The Book, Cat, & Cat Book Lovers Almanac

of historical trivia regarding books, cats, and other animals. Actually this blog has evolved so that it is described better as a blog about cats in history and culture. And we take as a theme the advice of Aldous Huxley: If you want to be a writer, get some cats. Don't forget to see the archived articles linked at the bottom of the page.

March 27, 2014

March 27, 1926

Frank O'Hara (March 27, 1926 to July 25, 1966) was part of an artistic circle of painters and writers who took a shiny urban reality as their backdrop, and verbal complexity as a mode needing no justification. The criticism this circle produced was an extension of their art. O'Hara was at Harvard with Edward Gorey and John Ashbery in the late 1940s. 

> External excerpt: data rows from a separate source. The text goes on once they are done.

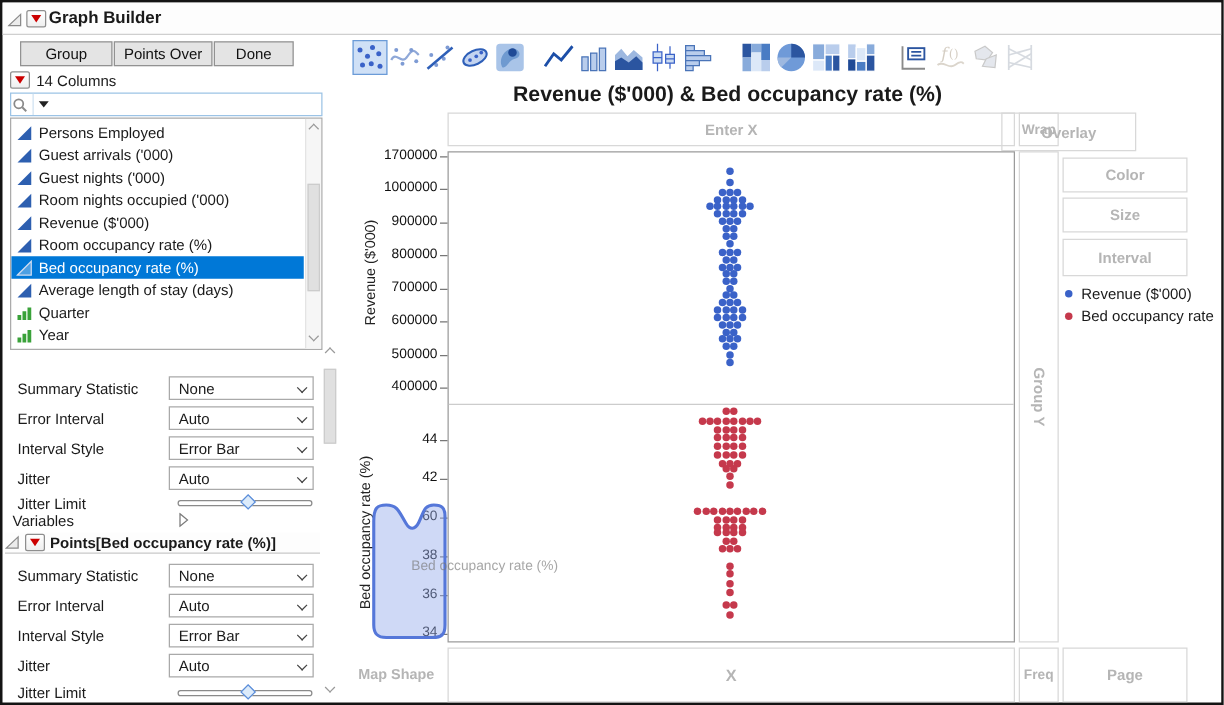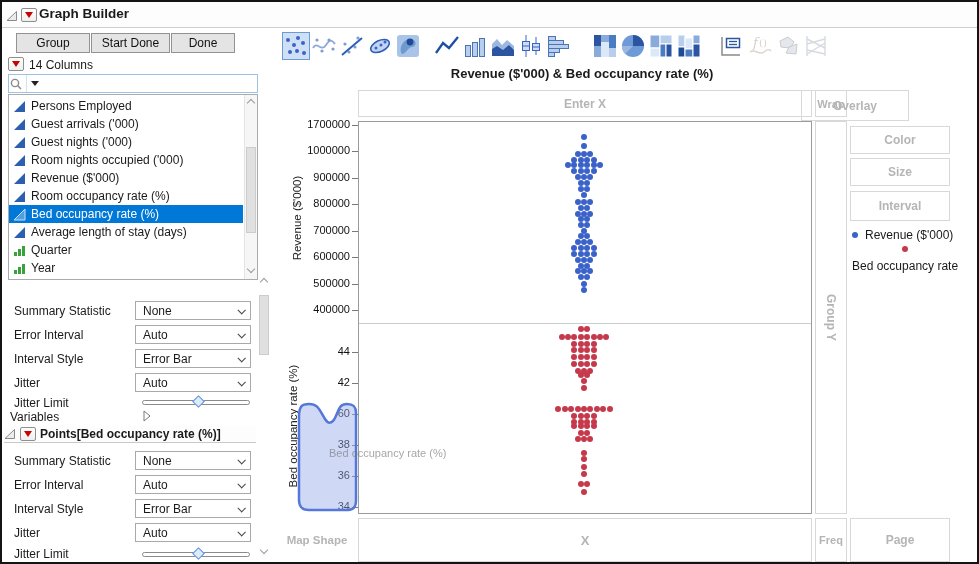--- a/index.html
+++ b/index.html
@@ -80,7 +80,7 @@
   <div class="abs title-text">Graph Builder</div>
 
   <div class="abs btn" style="left:14px;top:31px;width:74px;">Group</div>
-  <div class="abs btn" style="left:89px;top:31px;width:79px;">Start Done</div>
+  <div class="abs btn" style="left:89px;top:31px;width:79px;">Points Over</div>
   <div class="abs btn" style="left:169px;top:31px;width:64px;">Done</div>
 
   <div class="abs rtri-btn" style="left:6px;top:55px;">

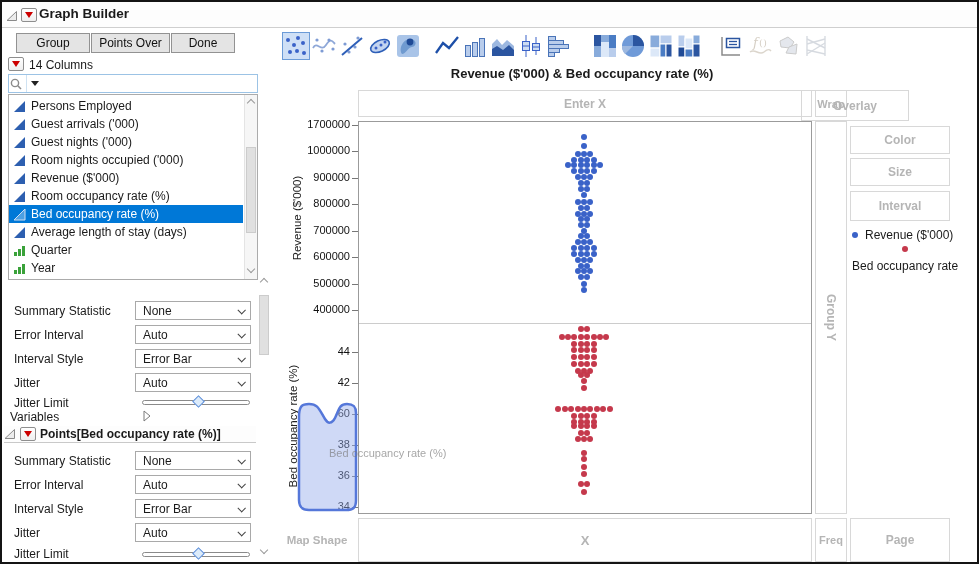--- a/index.html
+++ b/index.html
@@ -55,7 +55,7 @@
     color:#b5b5b5;font-weight:bold;font-size:12px;background:transparent;}
   .zone.nob{border:none;}
   .plot{left:356px;top:119px;width:454px;height:393px;border:1px solid #9b9b9b;background:#fff;}
-  .chart-title{font-size:13px;font-weight:bold;text-align:center;}
+  .chart-title{font-size:17px;font-weight:bold;text-align:center;}
   .tick-lab{font-size:11px;color:#111;text-align:right;}
   .tick-mark{height:1px;background:#777;}
   .axis-lab{font-size:11.5px;color:#222;white-space:nowrap;transform:rotate(-90deg);transform-origin:center;}

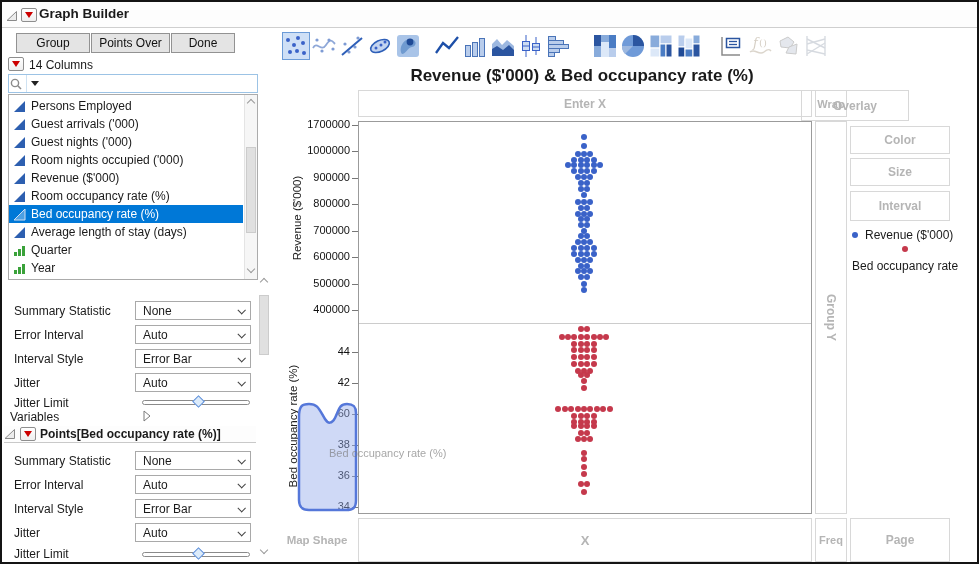--- a/index.html
+++ b/index.html
@@ -438,7 +438,7 @@
     <span class="legend-dot" style="background:#3a62c8;"></span>
     <span>Revenue ($'000)</span>
   </div>
-  <div class="abs legend-row" style="left:850px;top:244px;flex-direction:column;">
+  <div class="abs legend-row" style="left:850px;top:244px;">
     <span class="legend-dot" style="background:#c5394c;"></span>
     <span>Bed occupancy rate</span>
   </div>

It was to Ashbery that O'Hara sent the poem we reference. Titled "Madrigal for a Dead Cat Named Julia", this is the way it starts:


They never understand
she said they always want pictures
as at a dress rehearsal. O!
the castle is for playing nifty dreams to yourself
and thinking about asparagus soup.

O, this is no medicine to
drive away fear or ennui my cat
you have typhus and must die!
You are not just guilty of the castle rats' deaths
but you ate them afterwards my sick one.
....

His friends all got Pulitzers. But O'Hara, out for a walk at dawn on Fire Island Beach, was hit by a dune buggy, and died shortly thereafter. He could not make amends.